As I head out and down the stairs, I’m busted by a firefighter going through the building. “What the heck are you still doing in here??” he barks at me. “Oh um, I just needed to grab something” I stutter. I’m clearly heading down now, but he goes ahead and escorts me all the way out. But who cares – I’m free and clear and study notes are saved! Outside I head over to the library which is only a couple blocks away for some more studying. I head home that night a little after midnight and all is clear at that time. All considered, I only lost about 45 min of study time. I found out later, everyone was outside for nearly 2 hours, so my “daring” action was a win!

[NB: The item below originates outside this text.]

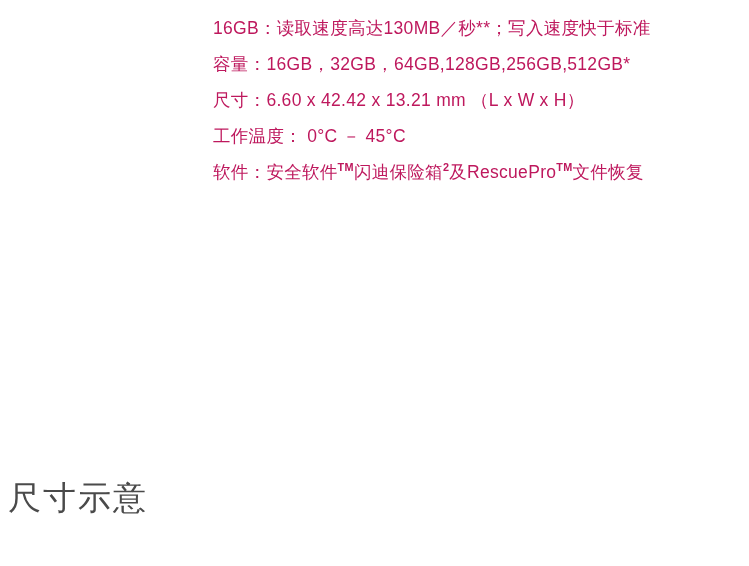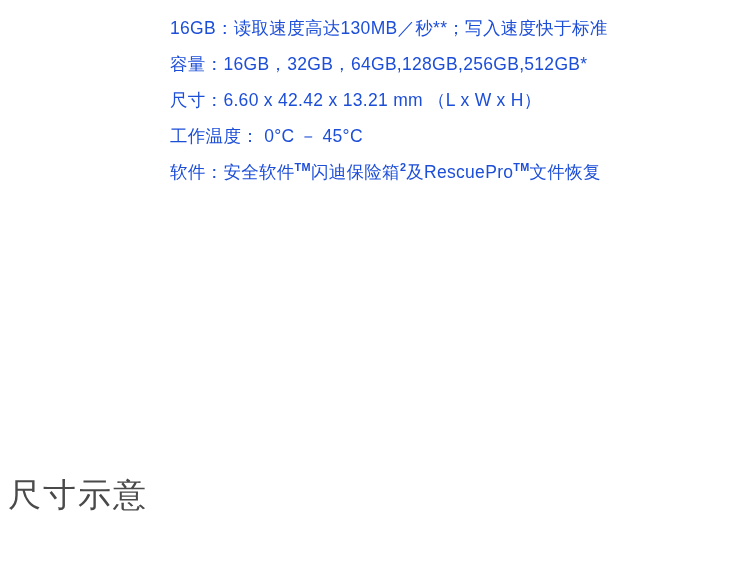"16GB：读取速度高达130MB／秒**；写入速度快于标准" .spec-line { color: #1d4ed8 -> #be185d; margin-left: none -> 43px }
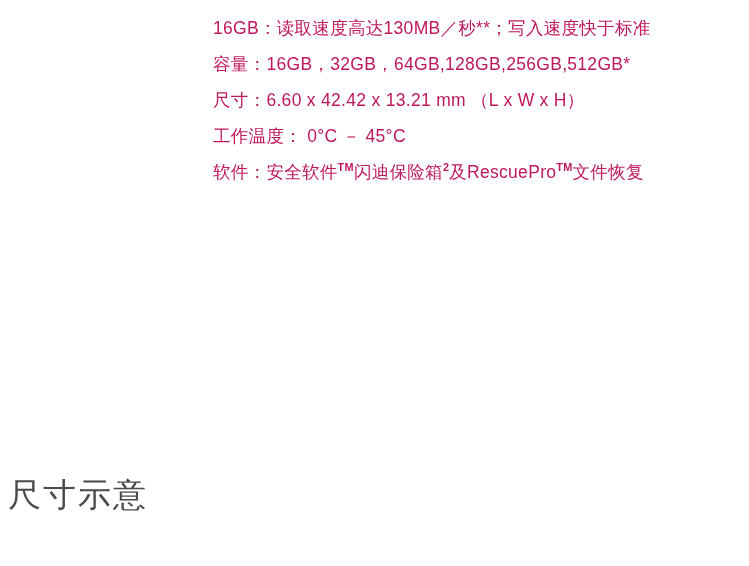"尺寸示意" .section-title { font-family: Liberation Mono, monospace -> none }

Now, I don’t condone putting personal safety secondary to studying in med school, but I’m sure most of us have done it at some point. A classmate of mine was reviewing notes by candlelight in her bathtub during a tornado producing storm just a few weeks later. And how much of us routinely give up healthy sleeping, exercise, or eating patterns while adding way too much caffeine to our system during exam weeks. I’m sure all hands would be up on that one. I think during USMLE Step 1 studying I once went 6 days without leaving my apartment. Seems crazy now, but at the time it seemed like a good way to stay focused. The pressure of med school and the vast amounts of information to learn tend to make other aspects of life seem unimportant – even if they actually are!